Task prompt:
Return all the data verbatim but without images.

(Structured diff data)
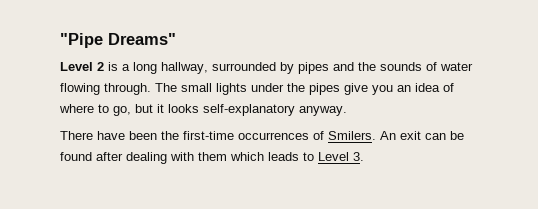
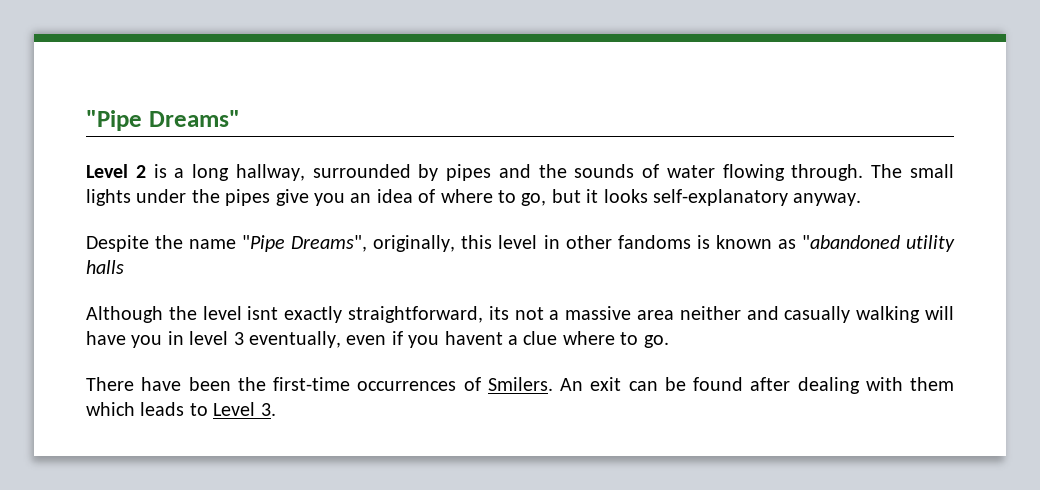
+ Despite the name "Pipe Dreams", originally, this level in other fandoms is known as "abandoned utility halls
+ Although the level isnt exactly straightforward, its not a massive area neither and casually walking will have you in level 3 eventually, even if you havent a clue where to go.

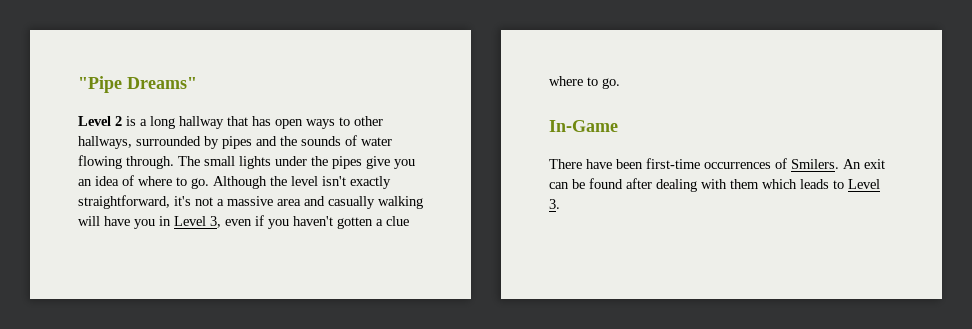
- Level 2 is a long hallway, surrounded by pipes and the sounds of water flowing through.
+ Level 2 is a long hallway that has open ways to other hallways, surrounded by pipes and the sounds of water flowing through.
- The small lights under the pipes give you an idea of where to go, but it looks self-explanatory anyway.
- Despite the name "Pipe Dreams", originally, this level in other fandoms is known as "abandoned utility halls
- Although the level isnt exactly straightforward, its not a massive area neither and casually walking will have you in level 3 eventually, even if you havent a clue where to go.
+ The small lights under the pipes give you an idea of where to go. Although the level isn't exactly straightforward, it's not a massive area and casually walking will have you in Level 3, even if you haven't gotten a clue where to go.
+ In-Game
- There have been the first-time occurrences of Smilers.
+ There have been first-time occurrences of Smilers.

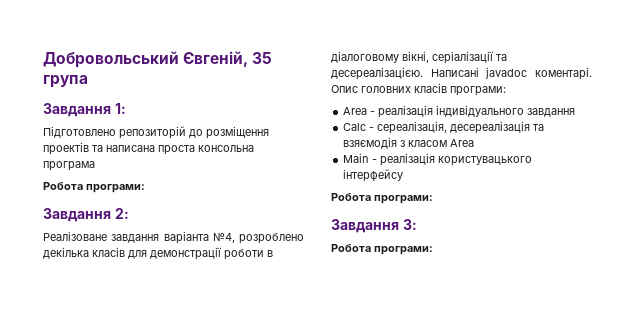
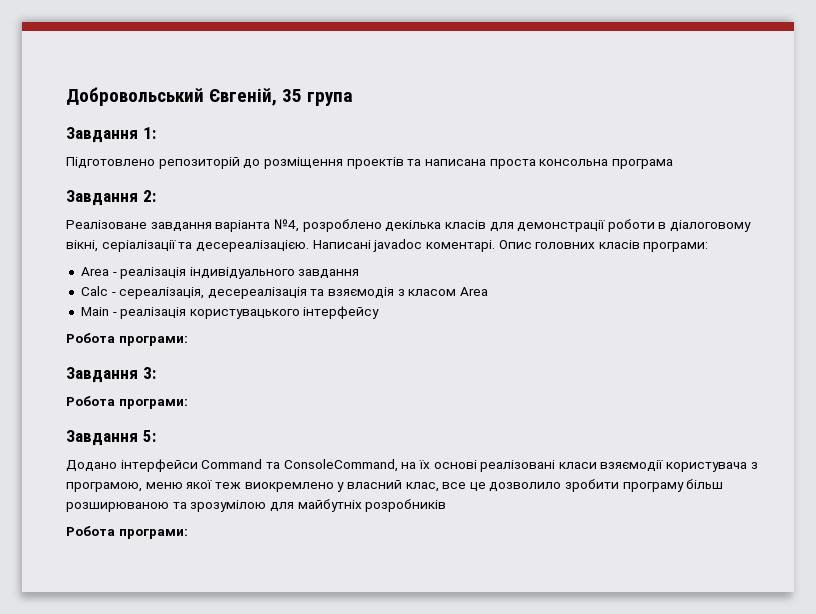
  Підготовлено репозиторій до розміщення проектів та написана проста консольна програма
- Робота програми:
+ Завдання 5:
+ Додано інтерфейси Command та ConsoleCommand, на їх основі реалізовані класи взяємодії користувача з програмою, меню якої теж виокремлено у власний клас, все це дозволило зробити програму більш розширюваною та зрозумілою для майбутніх розробників
+ Робота програми:

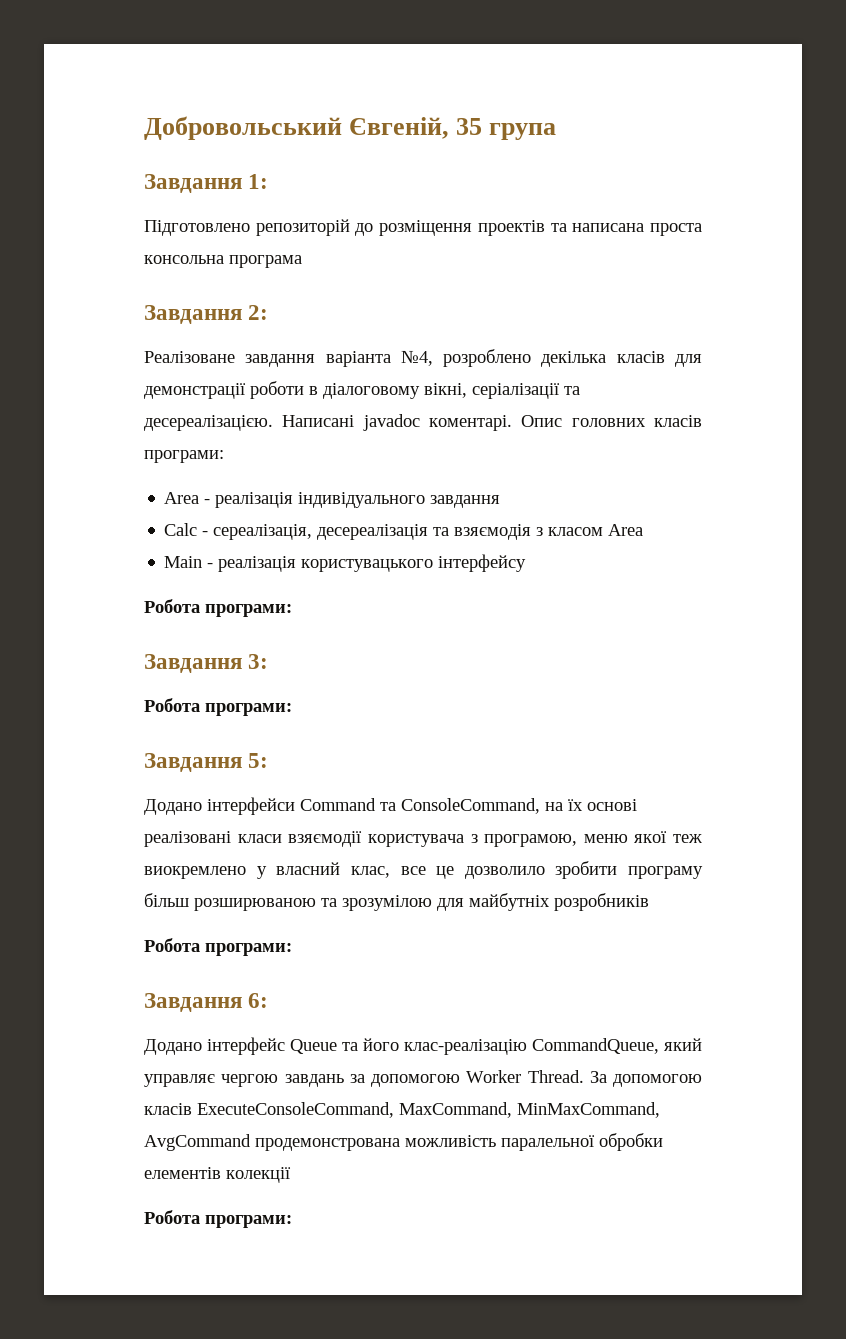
+ Завдання 6:
+ Додано інтерфейс Queue та його клас-реалізацію CommandQueue, який управляє чергою завдань за допомогою Worker Thread. За допомогою класів ExecuteConsoleCommand, MaxCommand, MinMaxCommand, AvgCommand продемонстрована можливість паралельної обробки елементів колекції
+ Робота програми:

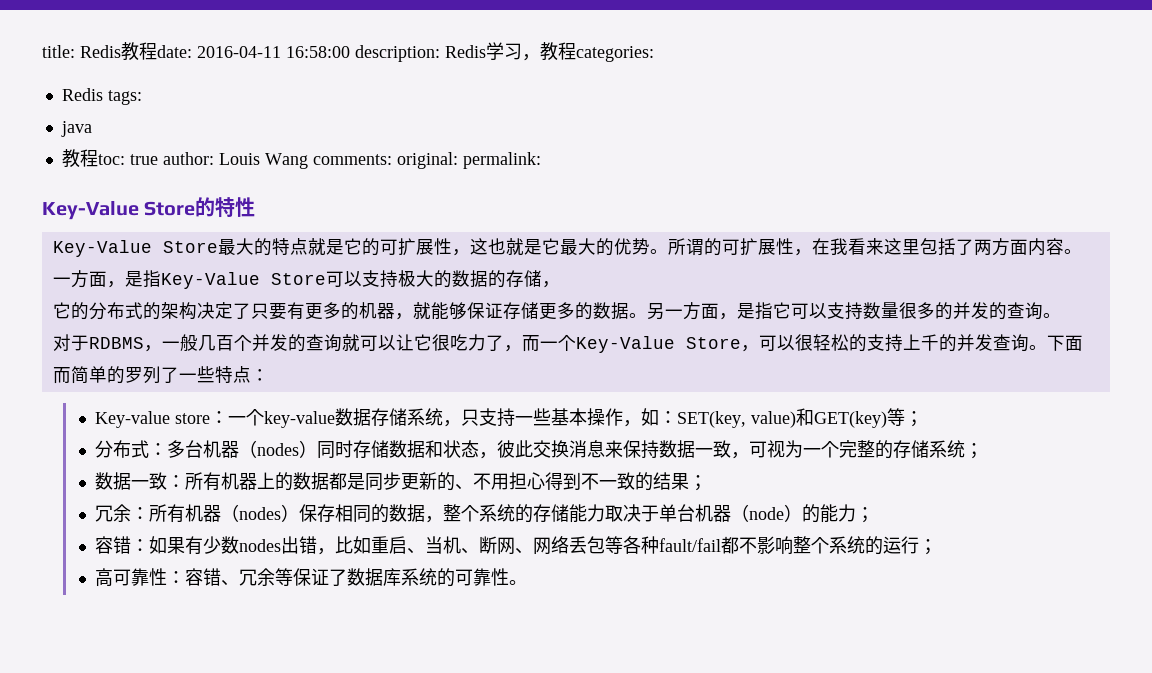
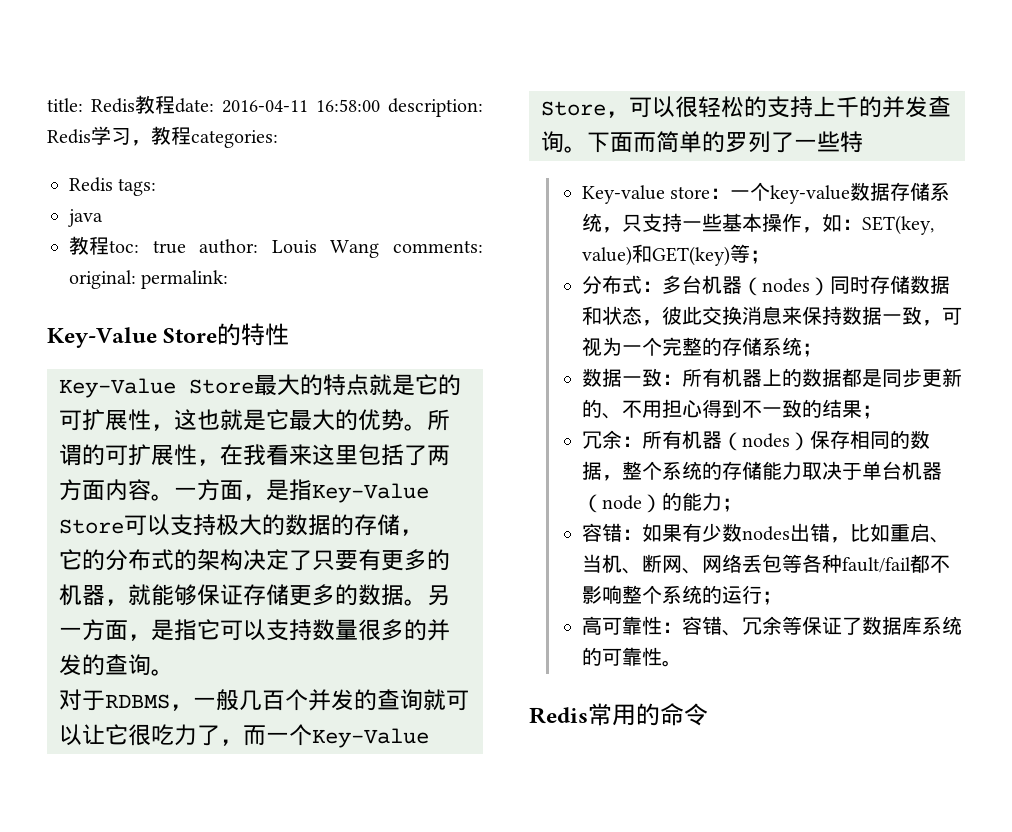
- 下面而简单的罗列了一些特点：
+ 下面而简单的罗列了一些特
+ Redis常用的命令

Your response:
+ Despite the name "Pipe Dreams", originally, this level in other fandoms is known as "abandoned utility halls
+ Although the level isnt exactly straightforward, its not a massive area neither and casually walking will have you in level 3 eventually, even if you havent a clue where to go.

- Level 2 is a long hallway, surrounded by pipes and the sounds of water flowing through.
+ Level 2 is a long hallway that has open ways to other hallways, surrounded by pipes and the sounds of water flowing through.
- The small lights under the pipes give you an idea of where to go, but it looks self-explanatory anyway.
- Despite the name "Pipe Dreams", originally, this level in other fandoms is known as "abandoned utility halls
- Although the level isnt exactly straightforward, its not a massive area neither and casually walking will have you in level 3 eventually, even if you havent a clue where to go.
+ The small lights under the pipes give you an idea of where to go. Although the level isn't exactly straightforward, it's not a massive area and casually walking will have you in Level 3, even if you haven't gotten a clue where to go.
+ In-Game
- There have been the first-time occurrences of Smilers.
+ There have been first-time occurrences of Smilers.

  Підготовлено репозиторій до розміщення проектів та написана проста консольна програма
- Робота програми:
+ Завдання 5:
+ Додано інтерфейси Command та ConsoleCommand, на їх основі реалізовані класи взяємодії користувача з програмою, меню якої теж виокремлено у власний клас, все це дозволило зробити програму більш розширюваною та зрозумілою для майбутніх розробників
+ Робота програми:

+ Завдання 6:
+ Додано інтерфейс Queue та його клас-реалізацію CommandQueue, який управляє чергою завдань за допомогою Worker Thread. За допомогою класів ExecuteConsoleCommand, MaxCommand, MinMaxCommand, AvgCommand продемонстрована можливість паралельної обробки елементів колекції
+ Робота програми:

- 下面而简单的罗列了一些特点：
+ 下面而简单的罗列了一些特
+ Redis常用的命令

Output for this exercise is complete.